The direction, quite simply, can be described as "pedestrian." We see a scene of passion on the staircase. A man sweeps a half-naked woman up in his arms and carries her up to her room. How many times have you seen a dissolve into the camera following a trail of discarded garments slowly up to the woman's bed? Don't fib, now. But, actually, there's a surprise at the end of this shot -- because there is nobody in the bed! A cut gives us a distant shot of the standard movie kind of human coupling: they're both naked, he has her pinned against the wall, and her legs are around his hips. I'm not sure anyone really DOES something as uncomfortable as that but it's become a movie convention, like the thumbs up/ thumbs down gesture in Roman amphitheaters, which the Romans never did.

Well, why go on? The sad thing is that it's kind of a neat idea -- framing a despised lawyer this way, even if you do drag in Faust. Simply put, though, it's too bad it wasn't better done.

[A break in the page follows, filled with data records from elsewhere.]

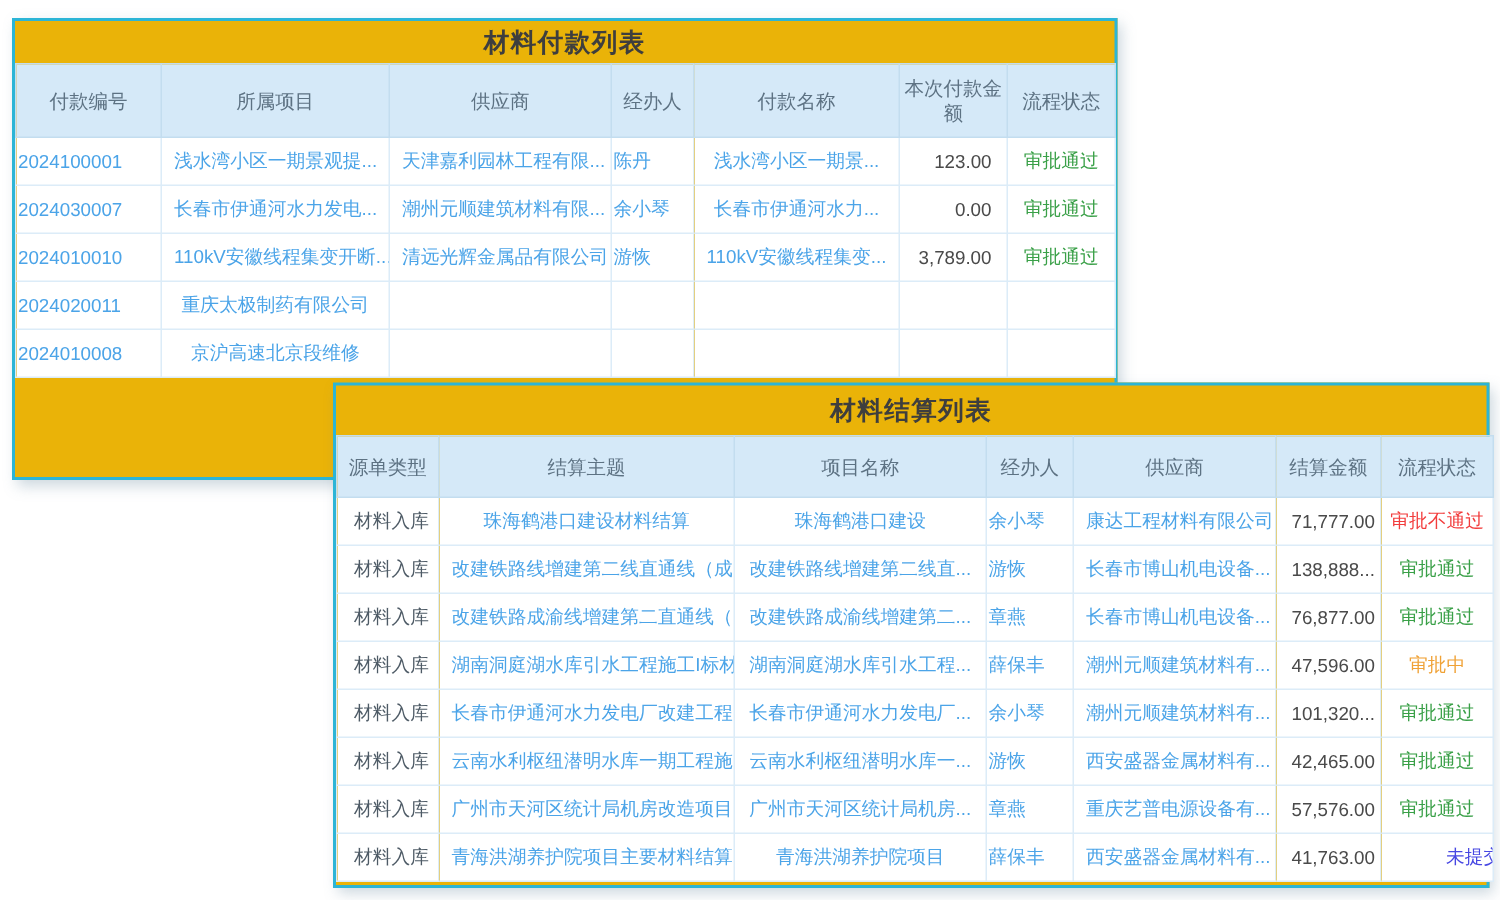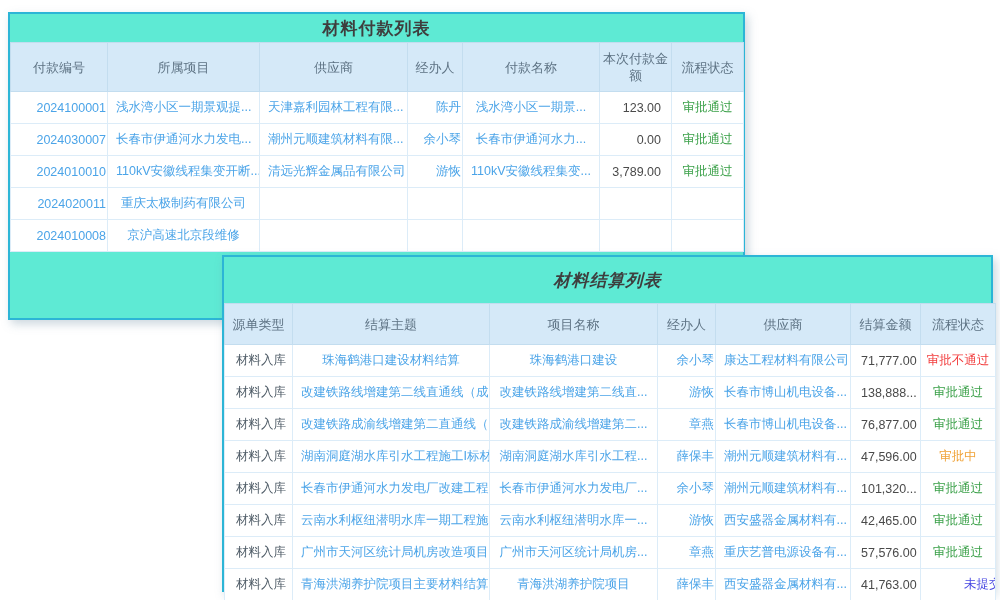"材料付款列表" .card { background: #5eead4 -> #eab308 }
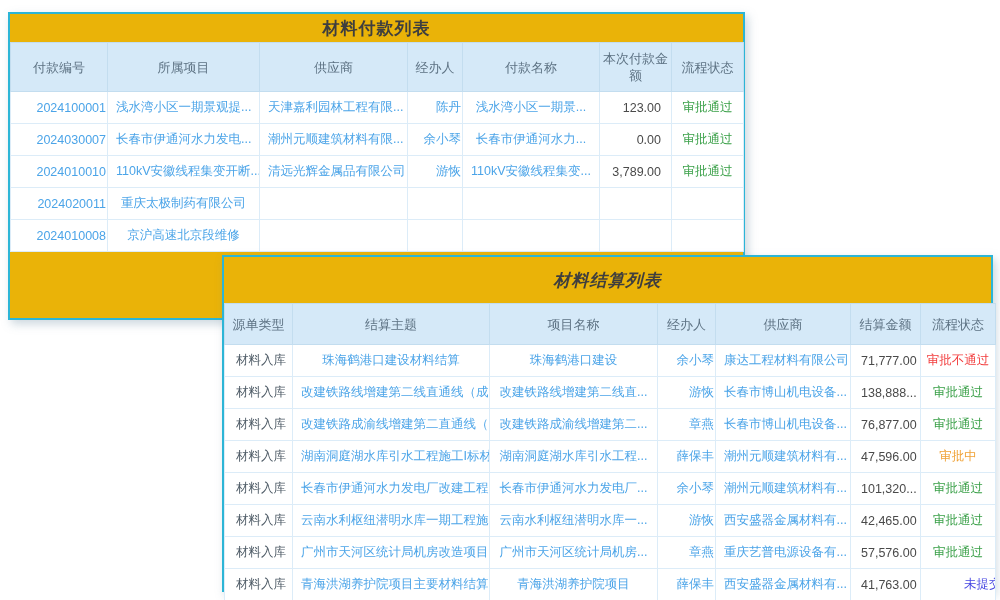"2024100001" .col-linkc { text-align: right -> left }
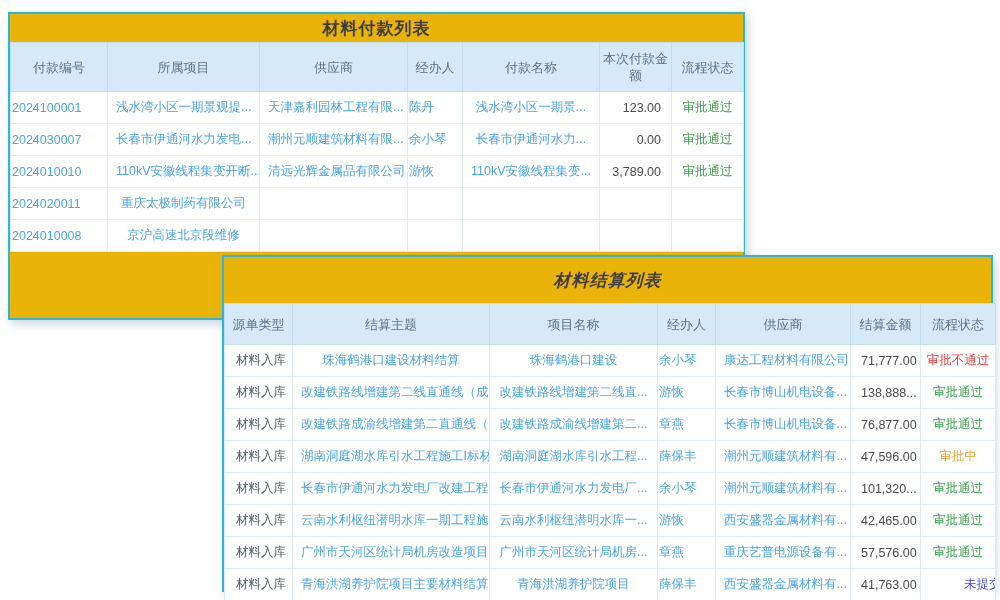"材料结算列表" .card2 .card-title { font-style: italic -> none; height: 46px -> 33px }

Reviewed by blanche-27 / 10

A pleasant surprise

I rented this movie having never heard of it or Rowdy Herrington. I became an instant fan. The film is very good and so is the script. I admit to having figured it out but that was part of the fun. It's not a huge film starring Michael Douglas and budgeted by Warners but so often one rents a film that looks promising and it's simply awful. This was quite good and probably should have gotten more attention at the time it was released (if it indeed was released to theaters, which it should have been).